Material supplied: Begin

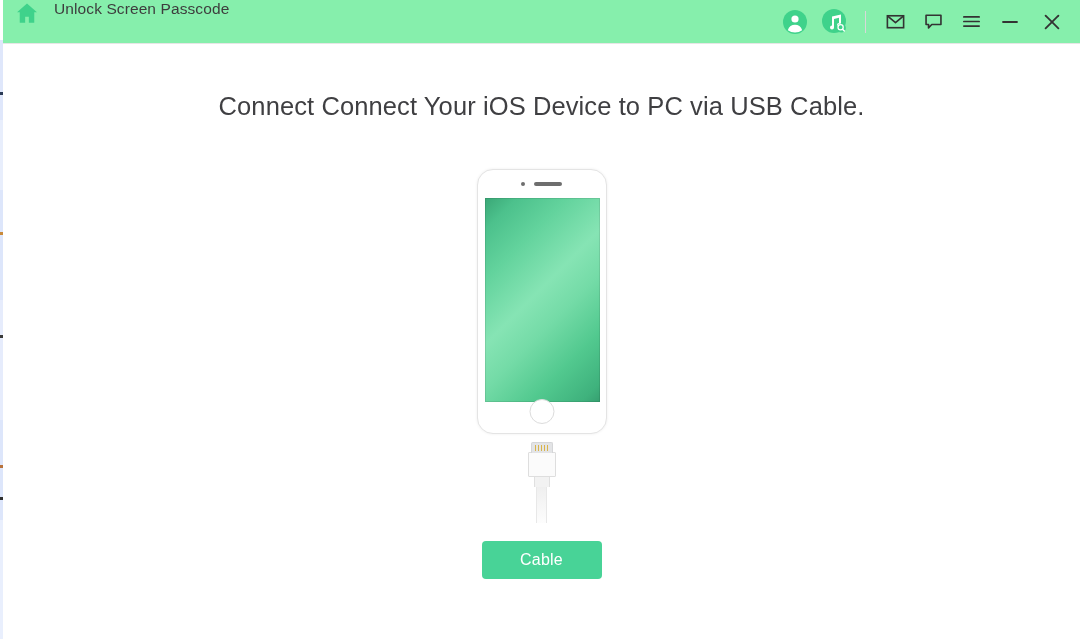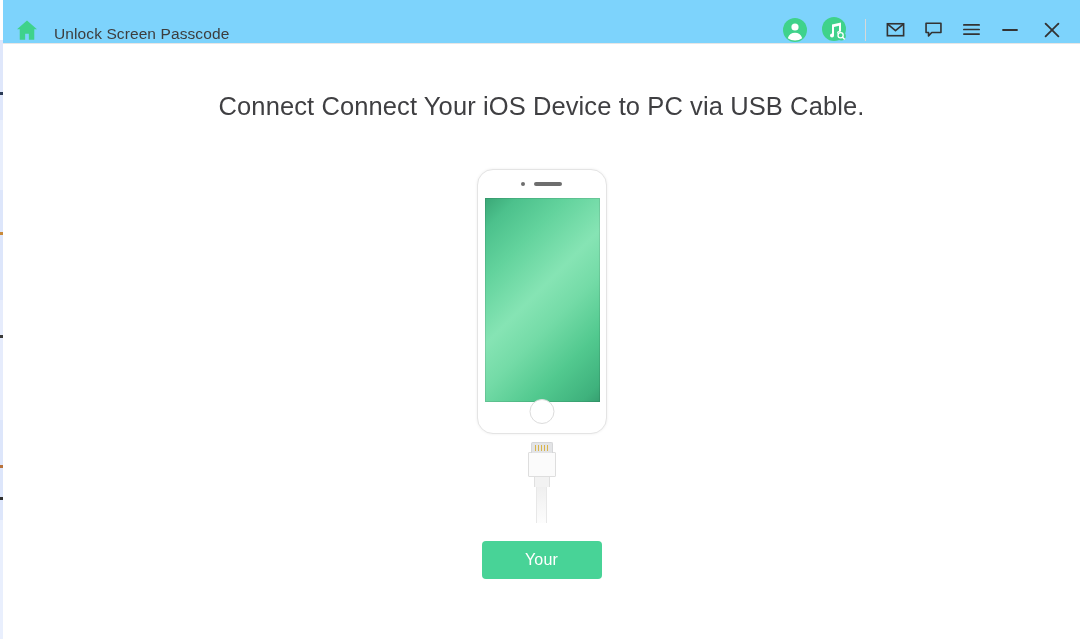"Unlock Screen Passcode" .titlebar { align-items: flex-end -> flex-start; background: #7dd3fc -> #86efac; padding: 16px 0 0 11px -> 0 0 0 11px }
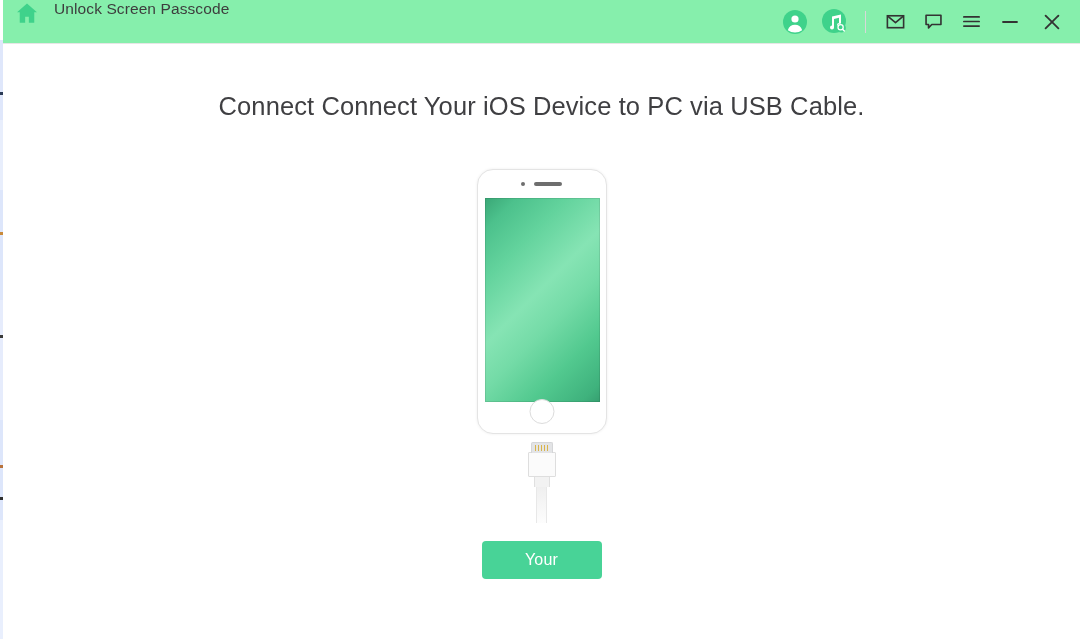"Your" button.next-btn { text: Your -> Cable }
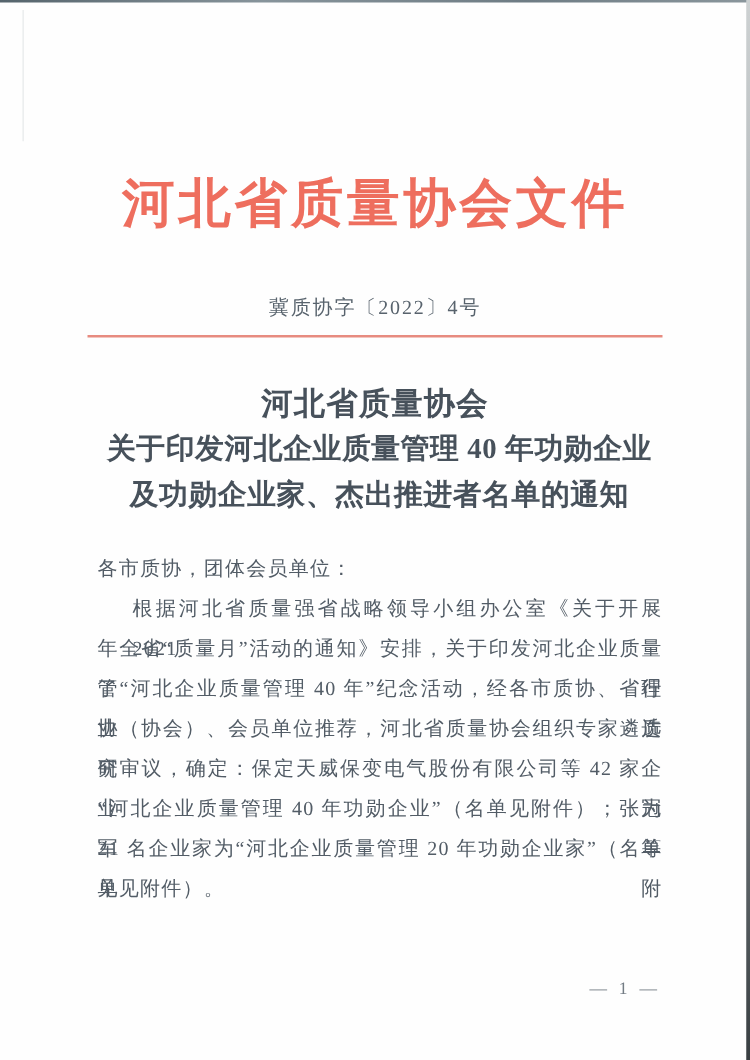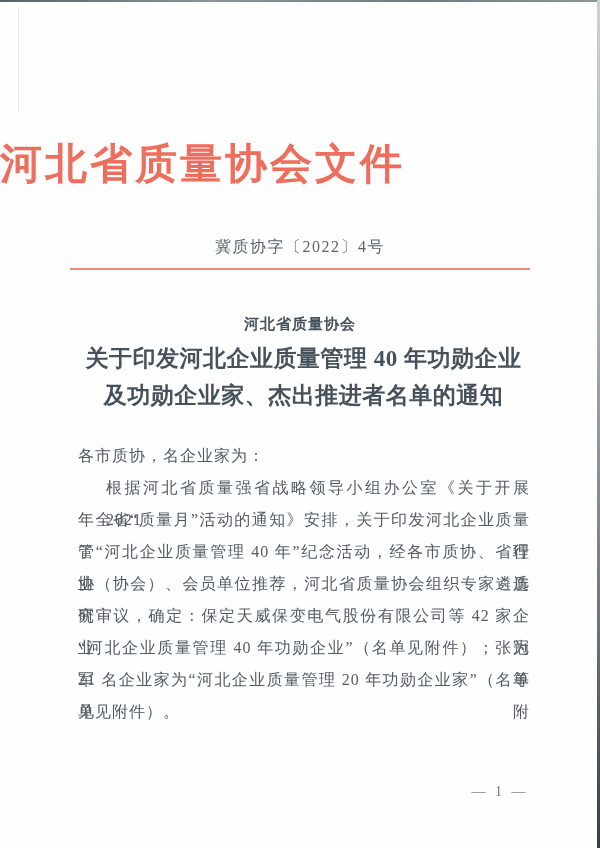"河北省质量协会文件" .org-title { text-align: left -> center }
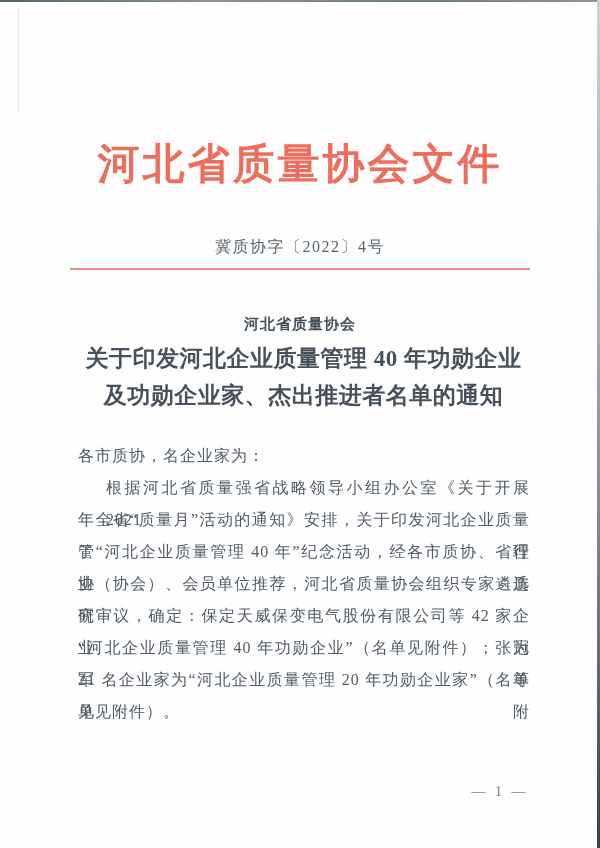"河北省质量协会" .nt1 { font-size: 15px -> 25px }
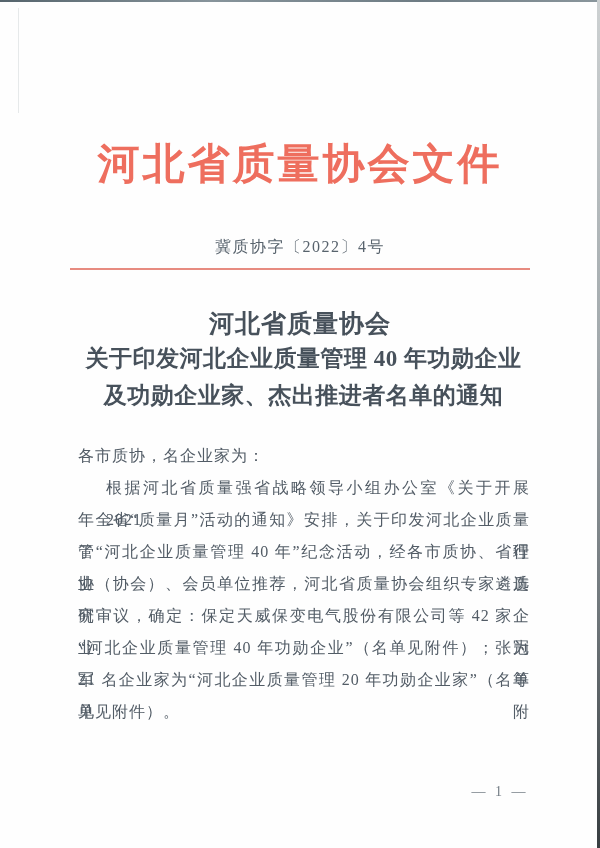"各市质协，名企业家为：" div.bline { text: 名企业家为 -> 团体会员单位 }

Material supplied: End

Line by line, transcribe the records exactly, omitting the images.

Solution to this problem —
"Unlock Screen Passcode" .titlebar { align-items: flex-end -> flex-start; background: #7dd3fc -> #86efac; padding: 16px 0 0 11px -> 0 0 0 11px }
"Your" button.next-btn { text: Your -> Cable }
"河北省质量协会文件" .org-title { text-align: left -> center }
"河北省质量协会" .nt1 { font-size: 15px -> 25px }
"各市质协，名企业家为：" div.bline { text: 名企业家为 -> 团体会员单位 }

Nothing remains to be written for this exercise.